This book recounts the tales of individual Americans, some well-known and some not, who strove to understand their nation and its place in the world in the roiled years 1935–41. David Mayers identifies these individuals as 'seekers' and 'partisans.' Primarily disillusioned idealists, both on the left and right, they hurried from America to explore and be part of a different world. Among those featured are John Robinson, a Black aviator who in 1935 led the Ethiopian air force against the Italian invasion; Agnes Smedley, who joined the Chinese communists during the Sino-Japanese war; eminent Black civil rights theorist W. E. B. Du Bois; Helen Keller, an advocate of the seeing- and hearing-impaired; architect Philip Johnson; Ezra Pound, a lauded poet who championed Mussolini; and Anna Louise Strong, drawn to Stalin's USSR. The lives and stories of this diverse group shed light on the contested nature of American ambitions, aims, and national purpose, and destabilize what it means to be 'American.'
‘David Mayers provides the reader with a beautifully written, methodologically significant, historical account of the most interesting, albeit under explored, periods in American history, the years 1935 to 1941.’
Sarah-Jane Corke - University of New Brunswick
‘Like knights from Camelot, David Mayers’ sprawling and truly superlative book follows some twenty of the best and brightest women and men of every American faith, race, and prejudice to the world’s Holy Grails even as their own land of opportunity languished.’
David Levering Lewis - Pulitzer Prize recipient and author of W.E.B. Du Bois: The Fight for Equality and the American Century, 1919-1963
‘David Mayers has written a remarkable portrait of American men and women who traveled abroad during the late 1930s. His vivid writing and shrewd analysis place these observers in context and explain why they found it so difficult to understand the drift of events. This is a fascinating book that should be widely read.’

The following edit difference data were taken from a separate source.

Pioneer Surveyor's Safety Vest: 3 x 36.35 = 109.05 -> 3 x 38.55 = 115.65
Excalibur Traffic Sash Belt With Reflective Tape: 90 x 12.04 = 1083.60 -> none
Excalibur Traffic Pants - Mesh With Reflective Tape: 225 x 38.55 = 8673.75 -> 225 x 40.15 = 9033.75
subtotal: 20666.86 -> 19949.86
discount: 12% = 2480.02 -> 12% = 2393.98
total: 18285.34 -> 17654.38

Charles E. Neu - Emeritus Professor of History, Brown University
‘Against a backdrop of world war and global depression, David Mayers reveals the depth and breadth of American internationalism in the 1930s and 40s. His disparate, eclectic, often surprising cast of ‘seekers and partisans’ provide a fascinating lens through which to interpret the US in the world at a critical moment in history.’

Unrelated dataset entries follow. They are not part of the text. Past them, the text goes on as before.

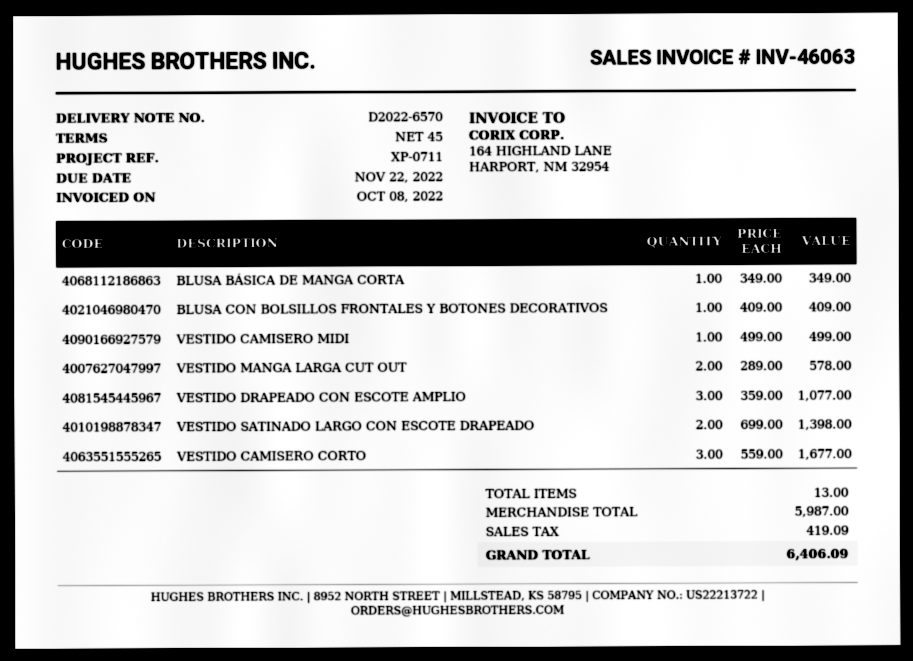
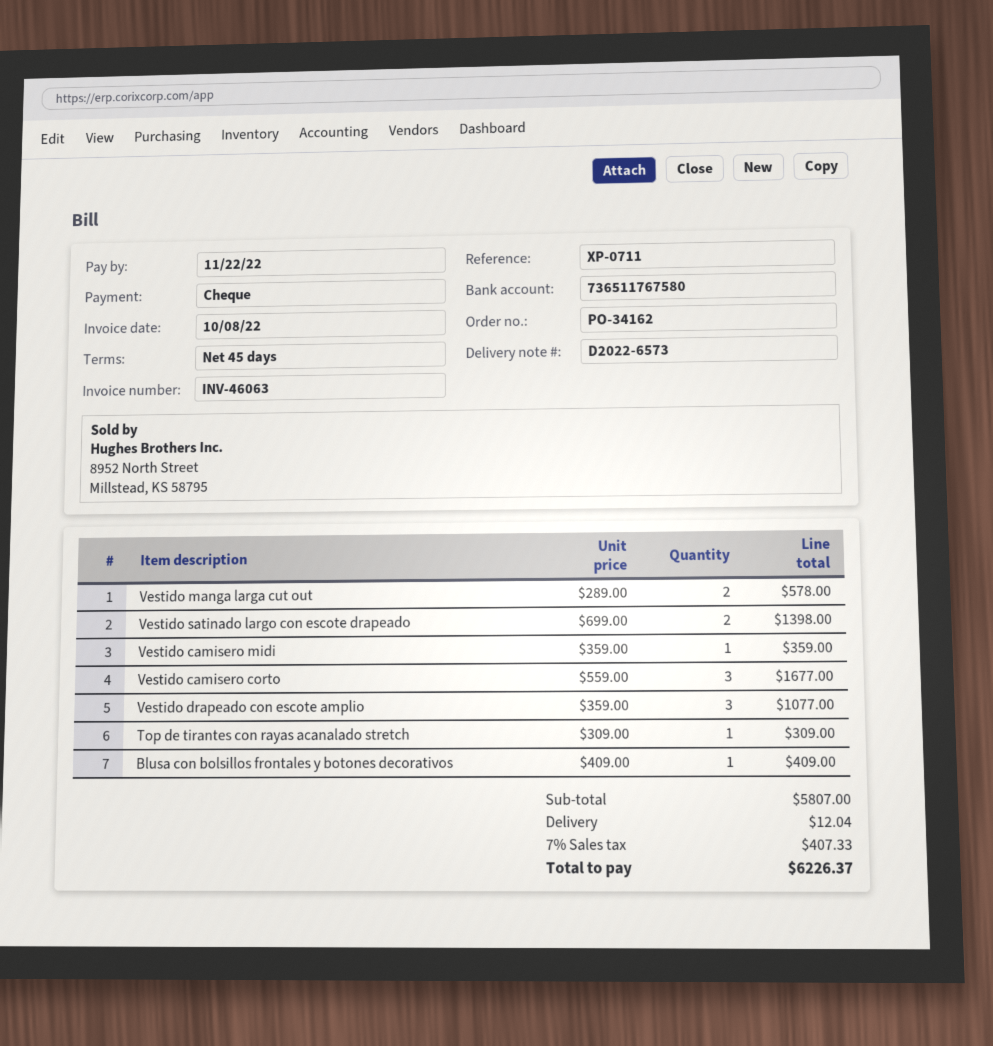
delivery note number: D2022-6570 -> D2022-6573
BLUSA BÁSICA DE MANGA CORTA: 1 x 349.00 = 349.00 -> none
VESTIDO CAMISERO MIDI: 1 x 499.00 = 499.00 -> 1 x 359.00 = 359.00
Top de tirantes con rayas acanalado stretch: none -> 1 x 309.00 = 309.00
subtotal: 5987.00 -> 5807.00
shipping: none -> 12.04
tax: 419.09 -> 407.33
total: 6406.09 -> 6226.37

Andrew Preston - author of Total Defense: The New Deal and the Invention of National Security
‘At a time when the world looks a more uncertain place than it has for decades, David Mayers reminds us that some Americans have always been tempted to look abroad for answers. He writes with flair, irony, on occasions humour, but always with great precision and respect for the source material. Any reader of this wonderful book will have their favourite character.’